What should I look for when buying AI hiring software?

When buying AI hiring software, demand three things: explainability (the ability to see exactly why a candidate received a specific score, not just a label), control over training data (the AI should learn from your organisation's own standards via active learning, not a generic third-party dataset), and auditability (a complete scoring record that can be produced for any candidate in a compliance review). Vendors who cannot demonstrate all three create legal exposure for your organisation.

What is explainable AI in hiring?

Explainable AI in hiring means you can trace every candidate score back to the specific evidence that produced it — the candidate's actual response, the criteria applied to evaluate it, and why that response was rated the way it was. It is different from transparency (which describes the system in general) because it accounts for individual decisions. Explainability is required for GDPR compliance, NYC Local Law 144 compliance, and for responding to candidate inquiries about why they were not selected.

What is active learning in hiring software?

Active learning in hiring software means the AI model is continuously updated based on feedback from your team. When a recruiter or hiring manager reviews a candidate response and signals whether it is strong or weak, that feedback trains the model to better understand your organisation's specific standards for the role. Without active learning, the AI uses pre-set criteria determined by the vendor — which may not reflect what good performance looks like in your organisation.

What is the legal risk of using black-box AI in hiring?

Using black-box AI in hiring creates significant legal exposure. If your organisation cannot explain why a candidate was not selected, you cannot defend that decision under employment discrimination law. The EEOC has clarified that employers remain legally responsible for the discriminatory impact of AI tools they use, even if those tools were developed by a third party. Black-box systems also make it impossible to detect patterns of adverse impact across demographic groups before they become a liability.

What is the difference between AI transparency and AI explainability?

Transparency describes how an AI system is built — the vendor publishes documentation about their model architecture and general methodology. Explainability describes a specific decision about a specific candidate — the ability to show what evidence produced a particular score and why. Transparency tells you about the system. Explainability tells you about the decision. Both matter, but when a candidate challenges their outcome or a regulator requests documentation, it is explainability you will need.

What training data do AI hiring vendors use?

Most AI hiring vendors train their models on aggregate third-party data collected across many organisations, roles, and industries. This means the AI's definition of a "good" candidate response may reflect standards that are irrelevant or even counterproductive for your specific roles. Best practice is to use AI that is trained on your organisation's own data — either through active learning from your team's feedback, or by supplying your own benchmarks. Always ask vendors to specify the source of their training data and whether it can be customised to your organisation.

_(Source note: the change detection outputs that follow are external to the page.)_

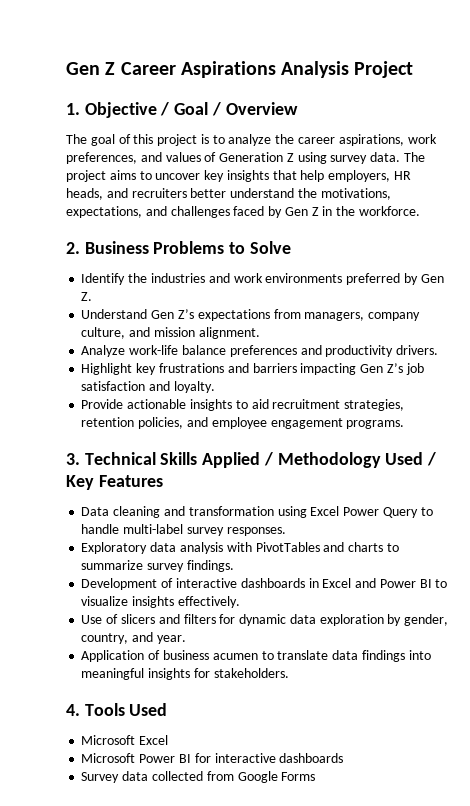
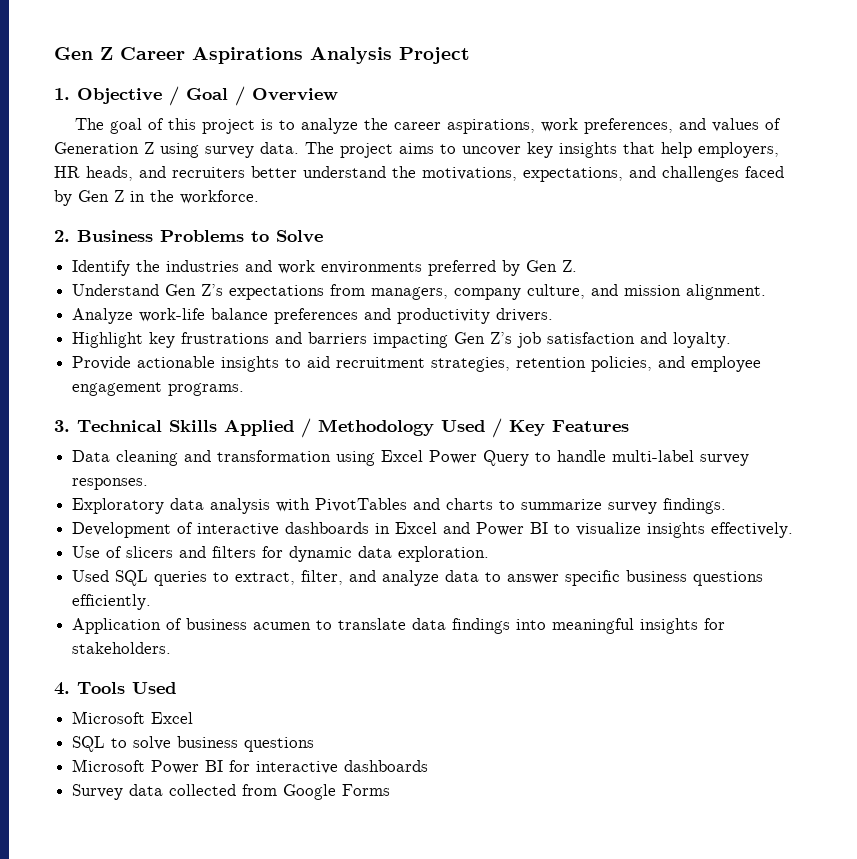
- Use of slicers and filters for dynamic data exploration by gender, country, and year.
+ Use of slicers and filters for dynamic data exploration.
+ Used SQL queries to extract, filter, and analyze data to answer specific business questions efficiently.
+ SQL to solve business questions

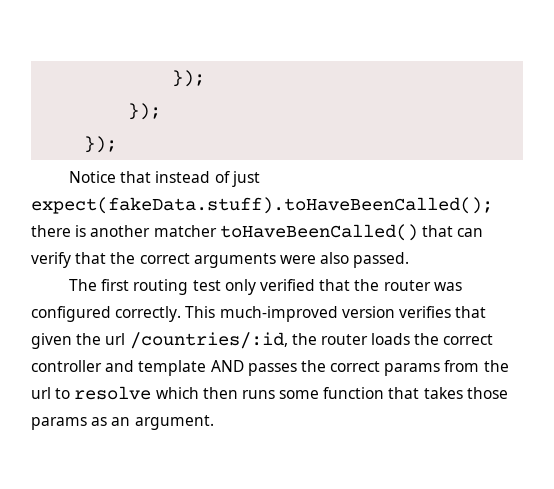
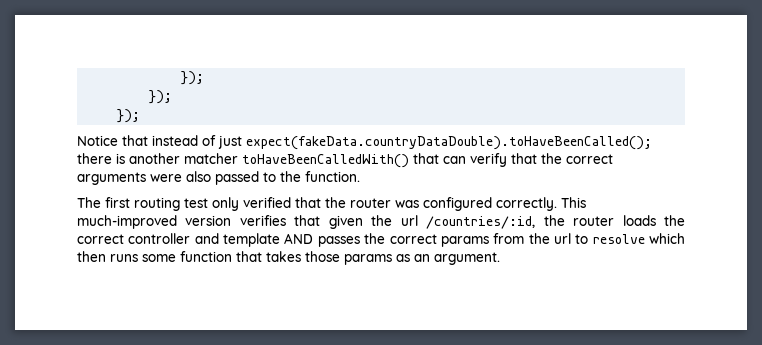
- Notice that instead of just expect(fakeData.stuff).toHaveBeenCalled(); there is another matcher toHaveBeenCalled() that can verify that the correct arguments were also passed.
+ Notice that instead of just expect(fakeData.countryDataDouble).toHaveBeenCalled(); there is another matcher toHaveBeenCalledWith() that can verify that the correct arguments were also passed to the function.

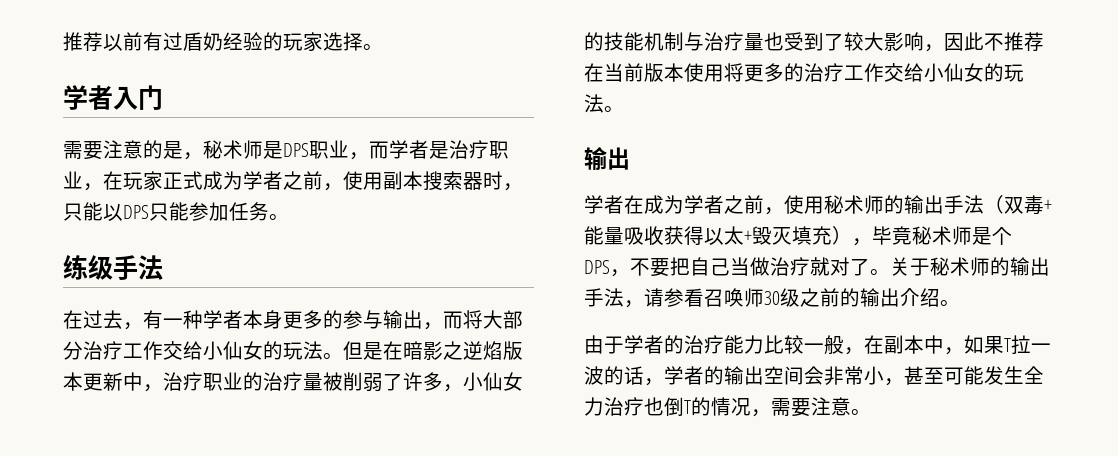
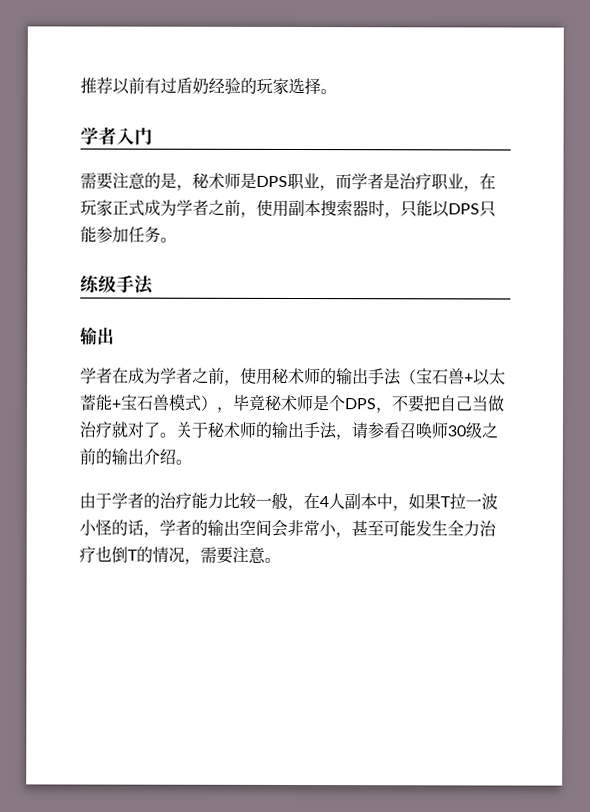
- 在过去，有一种学者本身更多的参与输出，而将大部分治疗工作交给小仙女的玩法。但是在暗影之逆焰版本更新中，治疗职业的治疗量被削弱了许多，小仙女的技能机制与治疗量也受到了较大影响，因此不推荐在当前版本使用将更多的治疗工作交给小仙女的玩法。
- 学者在成为学者之前，使用秘术师的输出手法（双毒+能量吸收获得以太+毁灭填充），毕竟秘术师是个DPS，不要把自己当做治疗就对了。
+ 学者在成为学者之前，使用秘术师的输出手法（宝石兽+以太蓄能+宝石兽模式），毕竟秘术师是个DPS，不要把自己当做治疗就对了。
- 由于学者的治疗能力比较一般，在副本中，如果T拉一波的话，学者的输出空间会非常小，甚至可能发生全力治疗也倒T的情况，需要注意。
+ 由于学者的治疗能力比较一般，在4人副本中，如果T拉一波小怪的话，学者的输出空间会非常小，甚至可能发生全力治疗也倒T的情况，需要注意。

Can AI hiring tools discriminate against candidates?

Yes. AI hiring tools can produce patterns of adverse impact — systematically disadvantaging candidates from certain demographic groups — without any discriminatory intent. This typically happens when training data reflects historical hiring patterns that were themselves biased, or when the model learns to use credential or background proxies that correlate with demographic characteristics. Reputable vendors conduct regular bias audits and share the results. Any vendor unwilling to share bias audit findings should be treated with significant caution.

What does NYC Local Law 144 require for AI hiring tools?

NYC Local Law 144 requires employers using automated employment decision tools (AEDTs) to conduct annual independent bias audits, publish the results publicly, and notify candidates before the tool is used in their assessment. It applies to employers and employment agencies that use AEDTs to screen candidates for roles based in New York City. The law is widely viewed as a model for broader AI hiring regulation and is a useful compliance baseline even for organisations outside New York.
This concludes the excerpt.